**Data under study:**
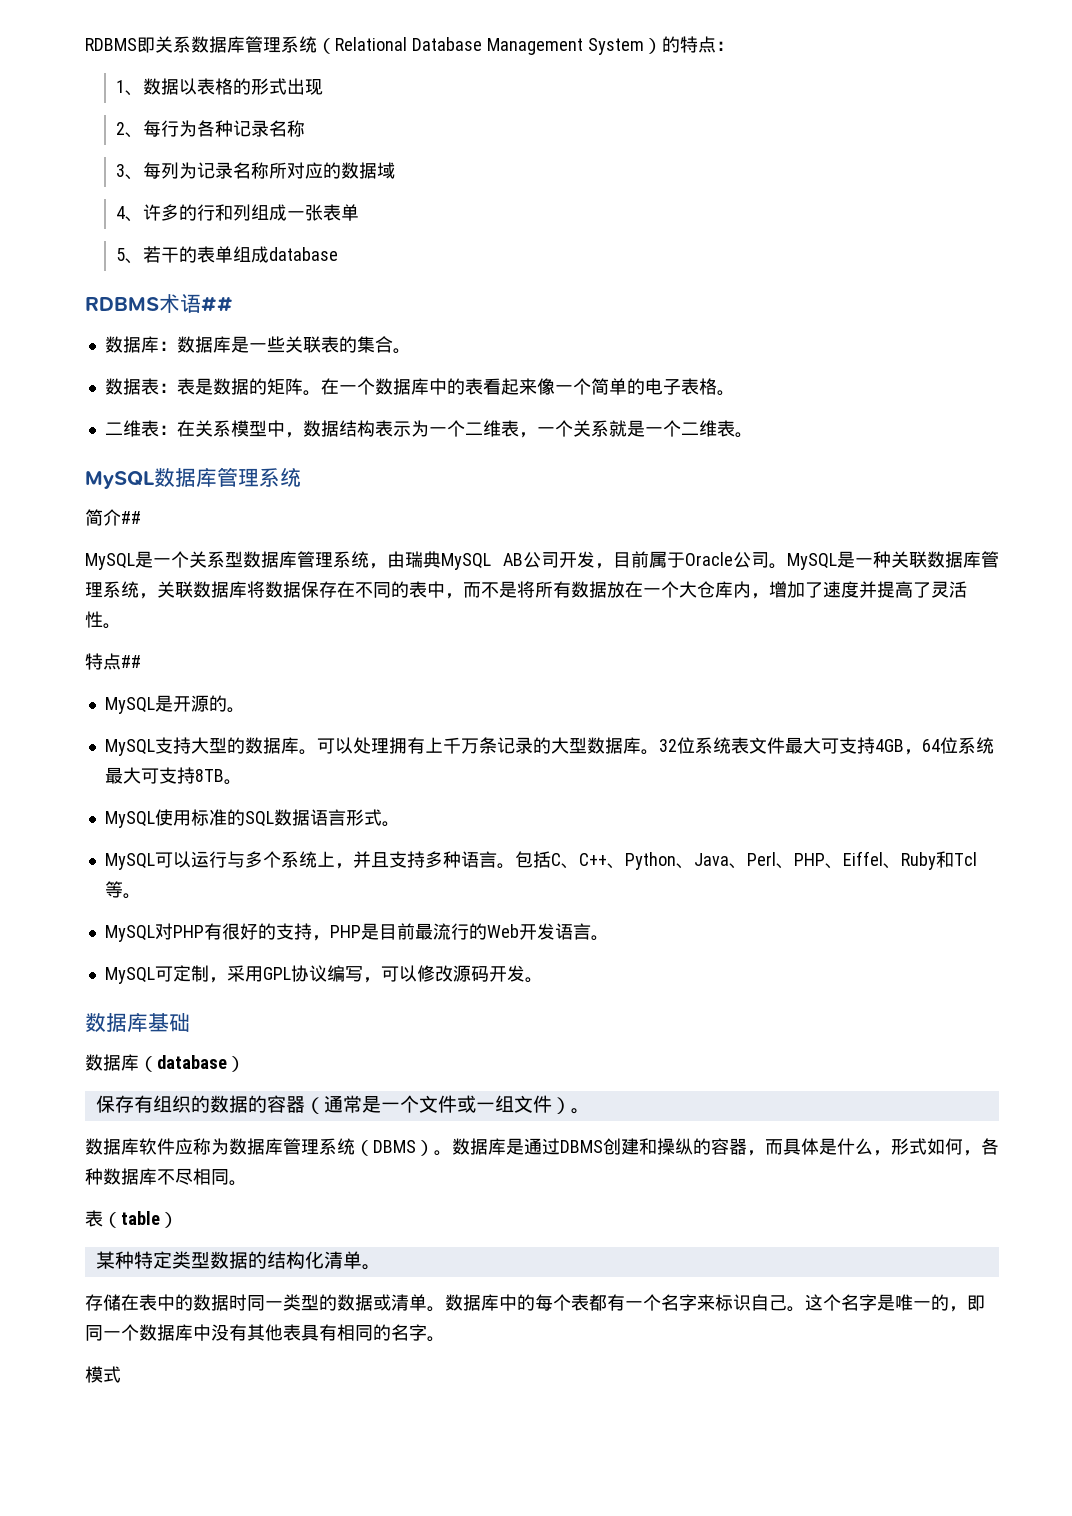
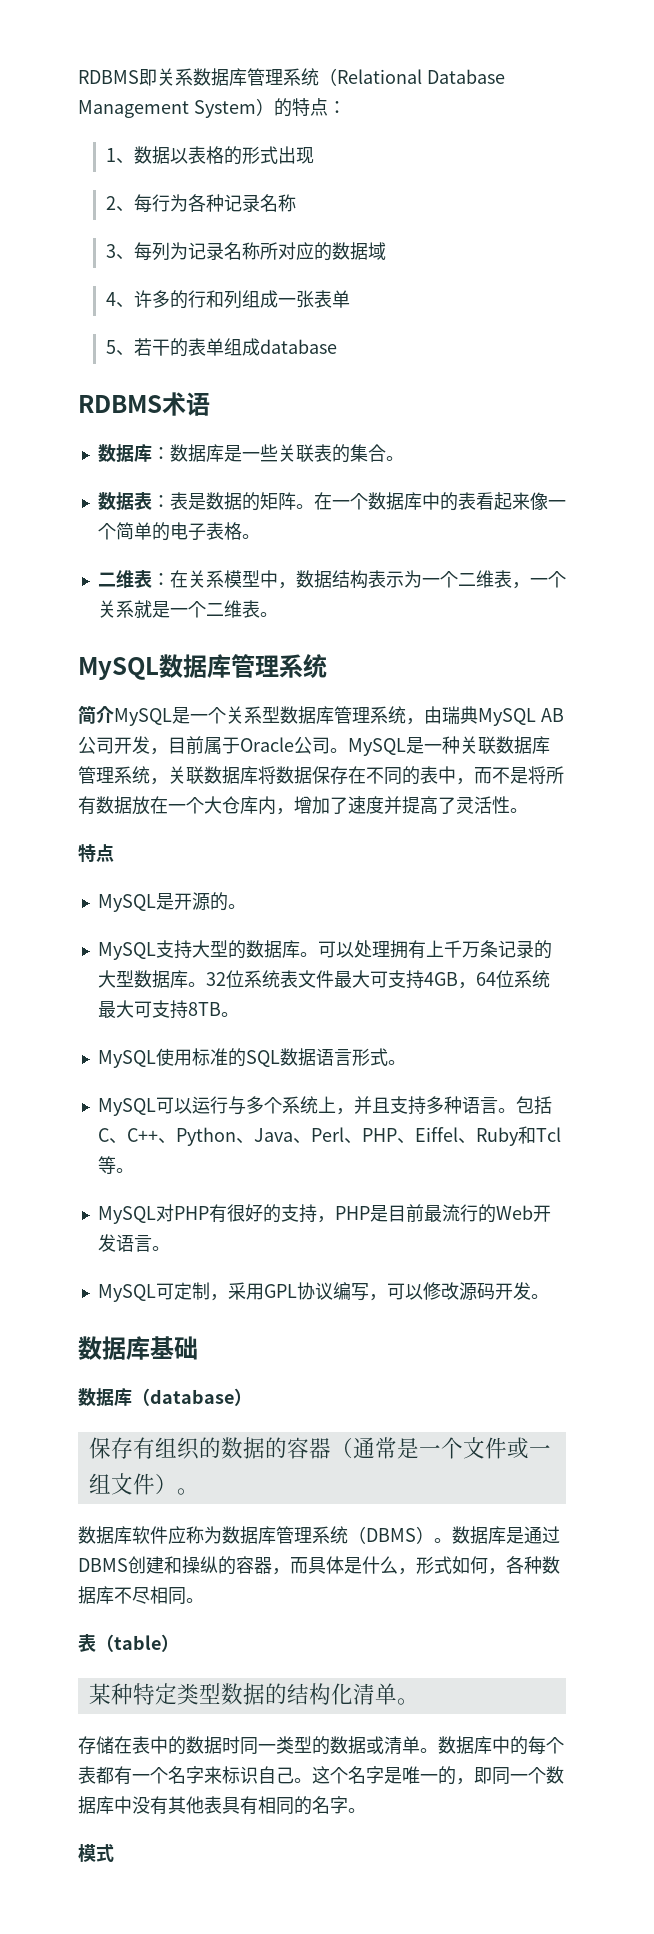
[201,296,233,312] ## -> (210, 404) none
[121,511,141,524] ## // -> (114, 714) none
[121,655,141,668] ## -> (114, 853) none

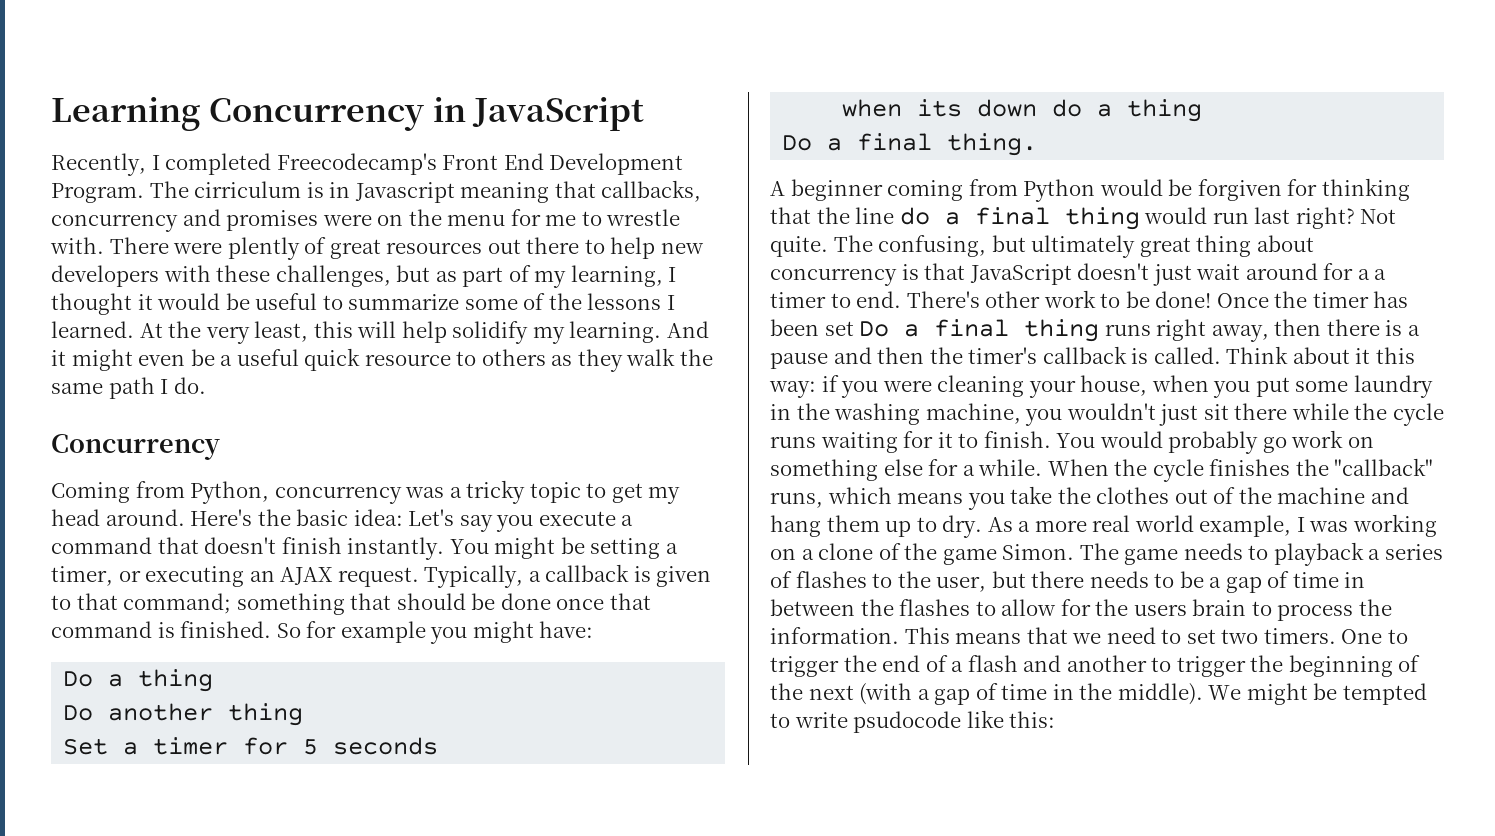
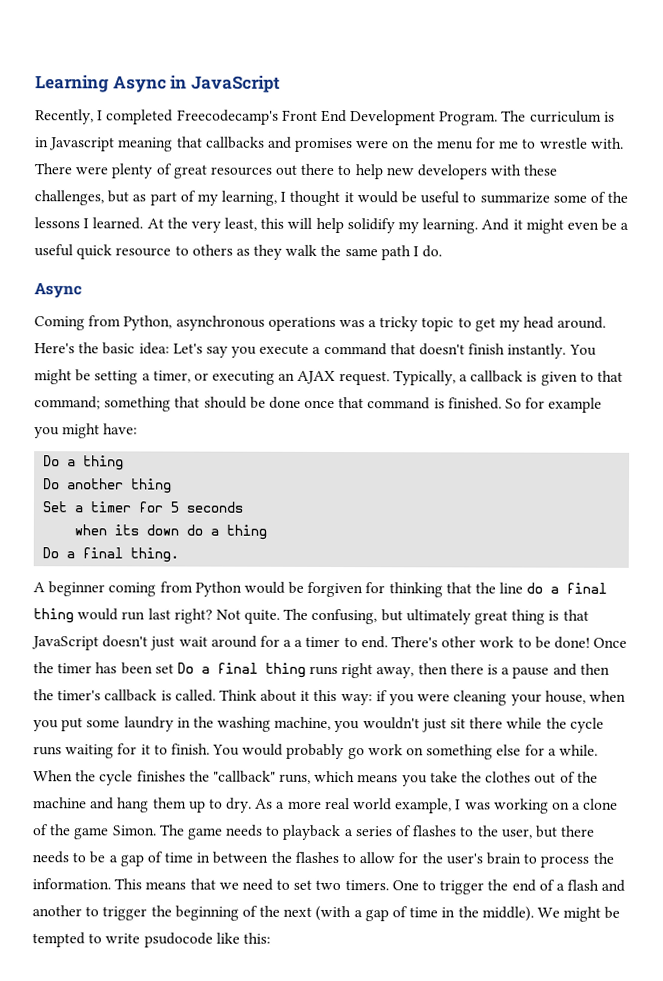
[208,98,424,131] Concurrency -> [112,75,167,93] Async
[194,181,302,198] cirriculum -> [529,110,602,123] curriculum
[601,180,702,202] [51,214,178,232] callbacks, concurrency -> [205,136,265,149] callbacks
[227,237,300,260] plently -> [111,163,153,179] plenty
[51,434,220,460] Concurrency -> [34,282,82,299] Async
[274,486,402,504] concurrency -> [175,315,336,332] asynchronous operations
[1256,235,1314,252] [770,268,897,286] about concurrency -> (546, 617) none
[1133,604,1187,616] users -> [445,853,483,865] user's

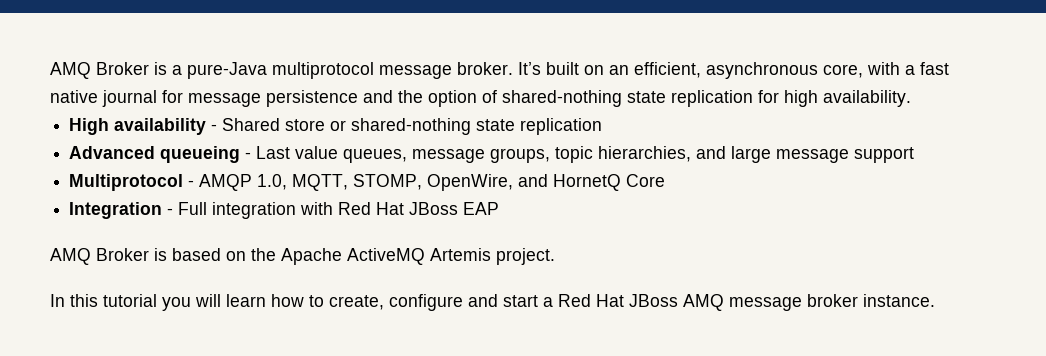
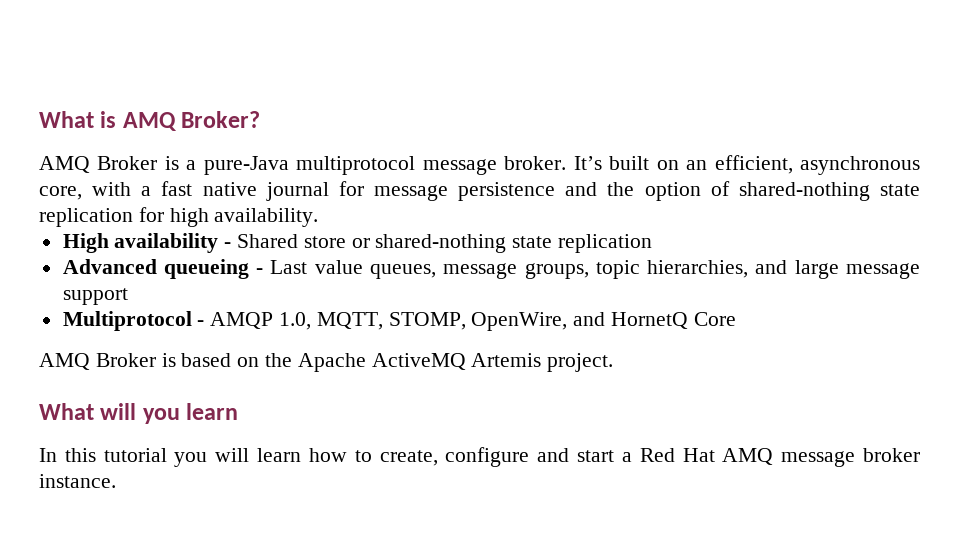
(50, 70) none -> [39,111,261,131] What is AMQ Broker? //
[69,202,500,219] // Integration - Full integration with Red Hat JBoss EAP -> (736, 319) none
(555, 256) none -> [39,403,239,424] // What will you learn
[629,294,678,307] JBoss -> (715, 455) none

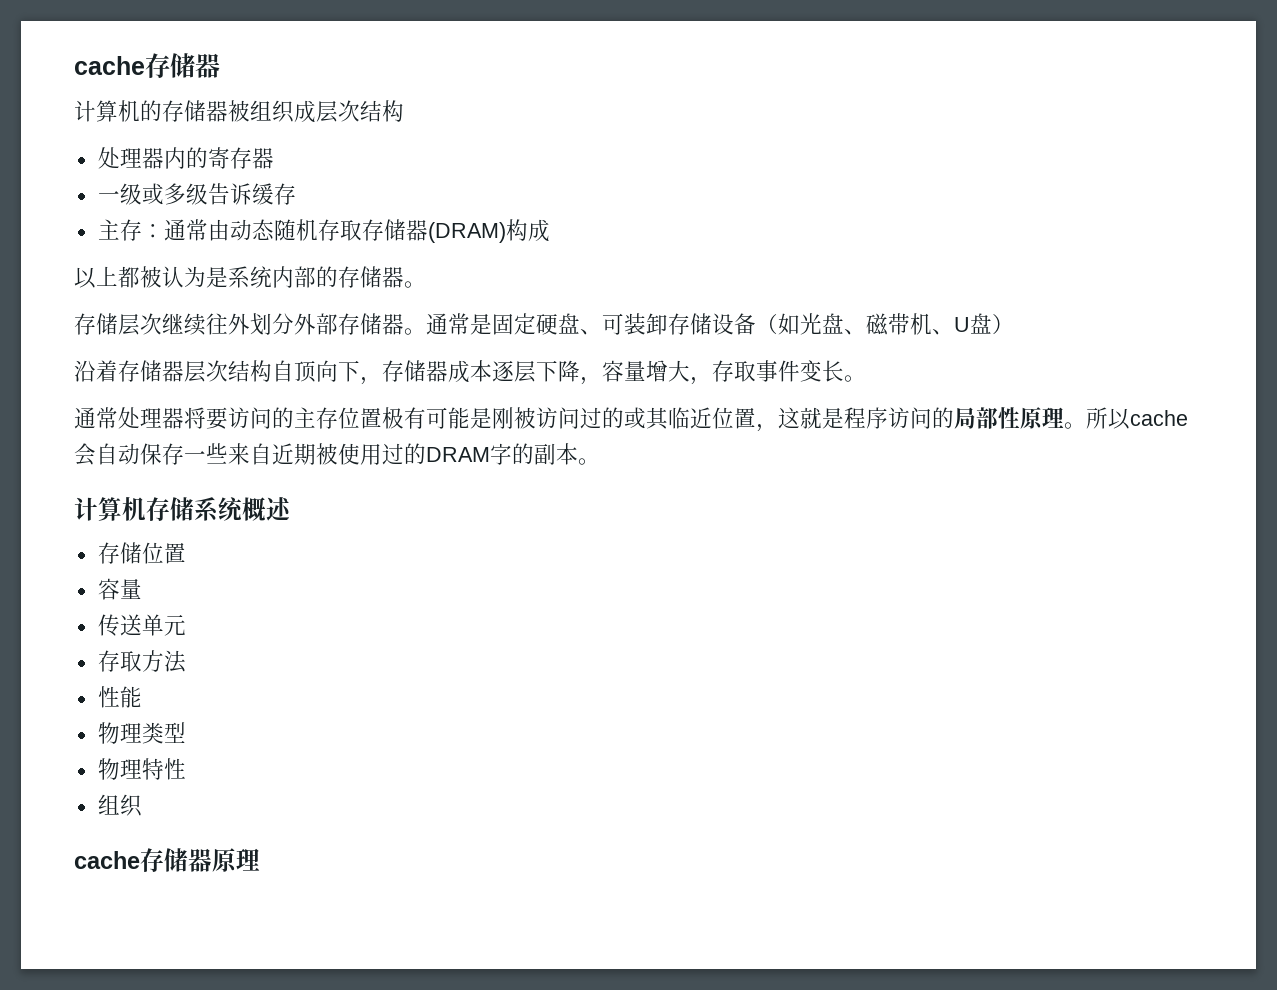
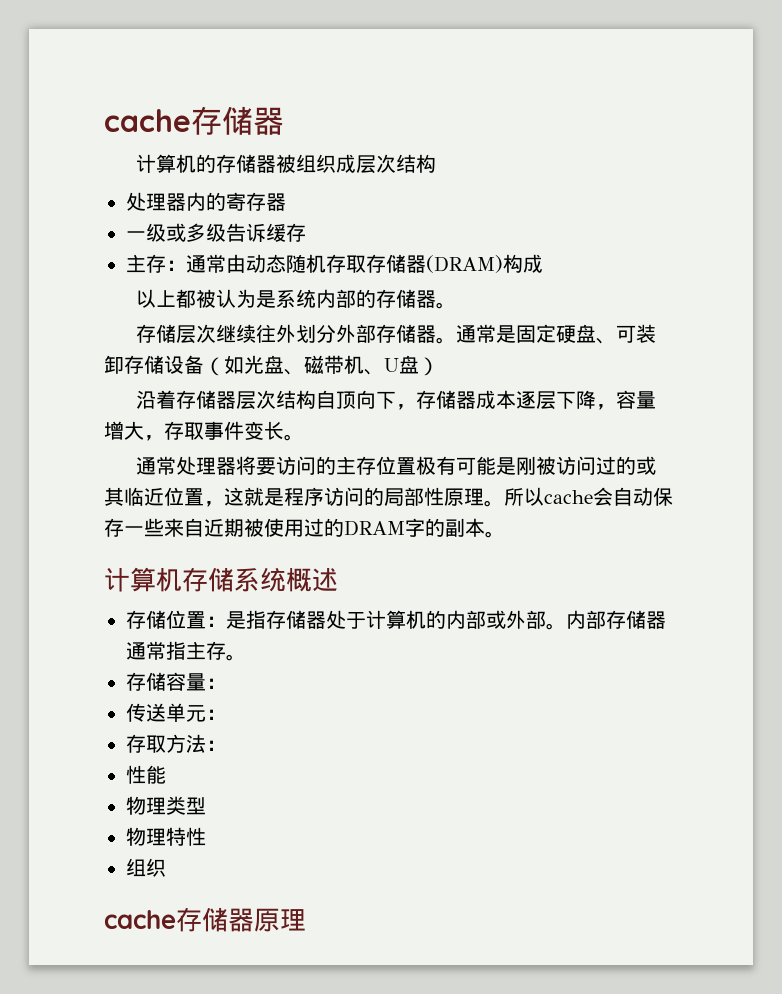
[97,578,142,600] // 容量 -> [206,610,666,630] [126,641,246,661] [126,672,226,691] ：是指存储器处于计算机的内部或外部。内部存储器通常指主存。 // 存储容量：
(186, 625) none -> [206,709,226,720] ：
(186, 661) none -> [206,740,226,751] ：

**What the task requires:** All lines with the string "JBoss" must be copied from the data.

**Answer for the task:**
[69,202,500,219] // Integration - Full integration with Red Hat JBoss EAP -> (736, 319) none
[629,294,678,307] JBoss -> (715, 455) none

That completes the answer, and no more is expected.